## What is needed
Leave the pictures out and restate each entry below word for word.

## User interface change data
"""

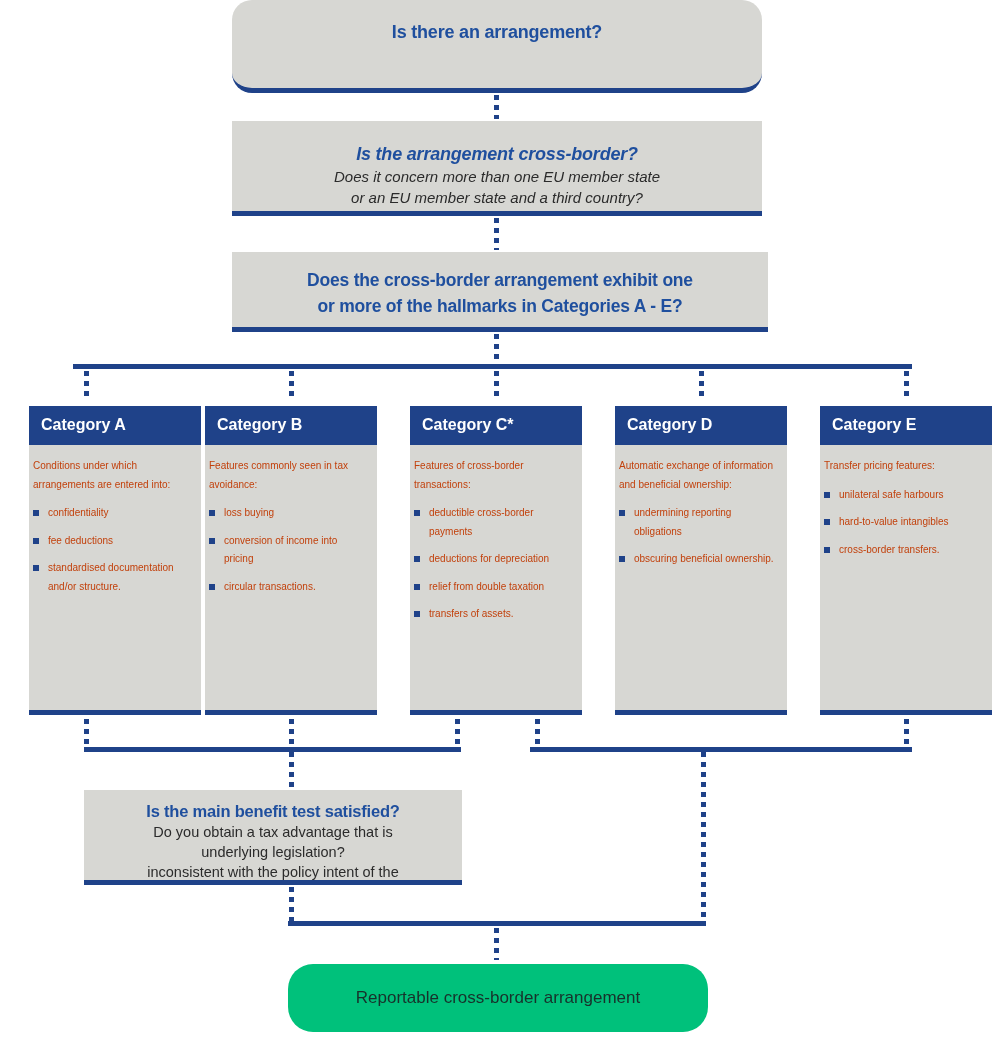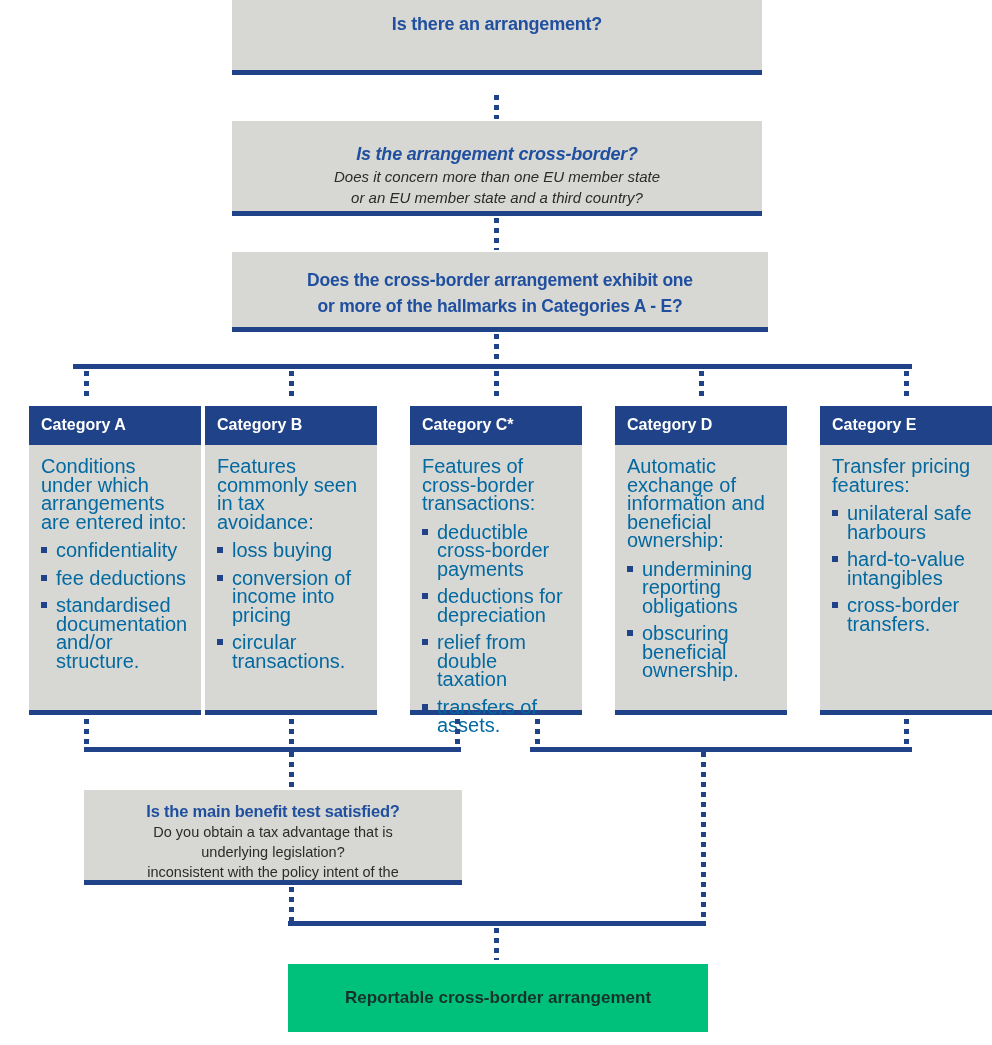--- a/index.html
+++ b/index.html
@@ -35,21 +35,21 @@
     font-size: 18px;
     line-height: 24px;
     letter-spacing: -0.2px;
   }
   .qbox .q-sub {
     color: #2b2b2b;
     font-size: 15px;
     line-height: 21px;
   }
 
-  #box-arrangement { left: 232px; top: 0px; width: 530px; height: 75px; padding-top: 12px; }
+  #box-arrangement { left: 232px; top: 0px; width: 530px; height: 93px; padding-top: 20px; border-radius: 20px; }
   #box-crossborder { left: 232px; top: 121px; width: 530px; height: 95px; padding-top: 21px; font-style: italic; }
   #box-hallmarks   { left: 232px; top: 252px; width: 536px; height: 80px; padding-top: 15px; }
   #box-mbt         { left: 84px;  top: 790px; width: 378px; height: 95px; padding-top: 10px; }
 
   #box-hallmarks .q-title { font-size: 17.5px; line-height: 26px; }
   #box-mbt .q-title { font-size: 16.5px; line-height: 22px; }
   #box-mbt .q-sub { font-size: 14.5px; line-height: 20px; }
 
   
   .cat {
@@ -63,24 +63,24 @@
   }
   .cat .cat-head {
     background: #1f4289;
     color: #ffffff;
     font-weight: bold;
     font-size: 16px;
     line-height: 18px;
     padding: 10px 0 11px 12px;
   }
   .cat .cat-body {
-    padding: 12px 10px 0 12px;
-    font-size: 20px;
+    padding: 12px 10px 0 4px;
+    font-size: 10px;
     line-height: 18.5px;
-    color: #0369a1;
+    color: #c2410c;
   }
   .cat .cat-intro { margin: 0 0 10px 0; }
   .cat ul {
     margin: 0;
     padding: 0;
     list-style: none;
   }
   .cat li {
     position: relative;
     padding-left: 15px;
@@ -105,26 +105,27 @@
 
   
   #box-result {
     position: absolute;
     left: 288px;
     top: 964px;
     width: 420px;
     height: 68px;
     background: #00c17b;
     color: #17312b;
-    font-weight: bold;
+    font-weight: normal;
     font-size: 17px;
     display: flex;
     align-items: center;
     justify-content: center;
     box-sizing: border-box;
+    border-radius: 25px;
   }
 
   
   .hbar {
     position: absolute;
     height: 5px;
     background: #1f4289;
   }
   .vdot {
     position: absolute;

"""

## Exercise response
--- a/index.html
+++ b/index.html
@@ -35,21 +35,21 @@
     font-size: 18px;
     line-height: 24px;
     letter-spacing: -0.2px;
   }
   .qbox .q-sub {
     color: #2b2b2b;
     font-size: 15px;
     line-height: 21px;
   }
 
-  #box-arrangement { left: 232px; top: 0px; width: 530px; height: 75px; padding-top: 12px; }
+  #box-arrangement { left: 232px; top: 0px; width: 530px; height: 93px; padding-top: 20px; border-radius: 20px; }
   #box-crossborder { left: 232px; top: 121px; width: 530px; height: 95px; padding-top: 21px; font-style: italic; }
   #box-hallmarks   { left: 232px; top: 252px; width: 536px; height: 80px; padding-top: 15px; }
   #box-mbt         { left: 84px;  top: 790px; width: 378px; height: 95px; padding-top: 10px; }
 
   #box-hallmarks .q-title { font-size: 17.5px; line-height: 26px; }
   #box-mbt .q-title { font-size: 16.5px; line-height: 22px; }
   #box-mbt .q-sub { font-size: 14.5px; line-height: 20px; }
 
   
   .cat {
@@ -63,24 +63,24 @@
   }
   .cat .cat-head {
     background: #1f4289;
     color: #ffffff;
     font-weight: bold;
     font-size: 16px;
     line-height: 18px;
     padding: 10px 0 11px 12px;
   }
   .cat .cat-body {
-    padding: 12px 10px 0 12px;
-    font-size: 20px;
+    padding: 12px 10px 0 4px;
+    font-size: 10px;
     line-height: 18.5px;
-    color: #0369a1;
+    color: #c2410c;
   }
   .cat .cat-intro { margin: 0 0 10px 0; }
   .cat ul {
     margin: 0;
     padding: 0;
     list-style: none;
   }
   .cat li {
     position: relative;
     padding-left: 15px;
@@ -105,26 +105,27 @@
 
   
   #box-result {
     position: absolute;
     left: 288px;
     top: 964px;
     width: 420px;
     height: 68px;
     background: #00c17b;
     color: #17312b;
-    font-weight: bold;
+    font-weight: normal;
     font-size: 17px;
     display: flex;
     align-items: center;
     justify-content: center;
     box-sizing: border-box;
+    border-radius: 25px;
   }
 
   
   .hbar {
     position: absolute;
     height: 5px;
     background: #1f4289;
   }
   .vdot {
     position: absolute;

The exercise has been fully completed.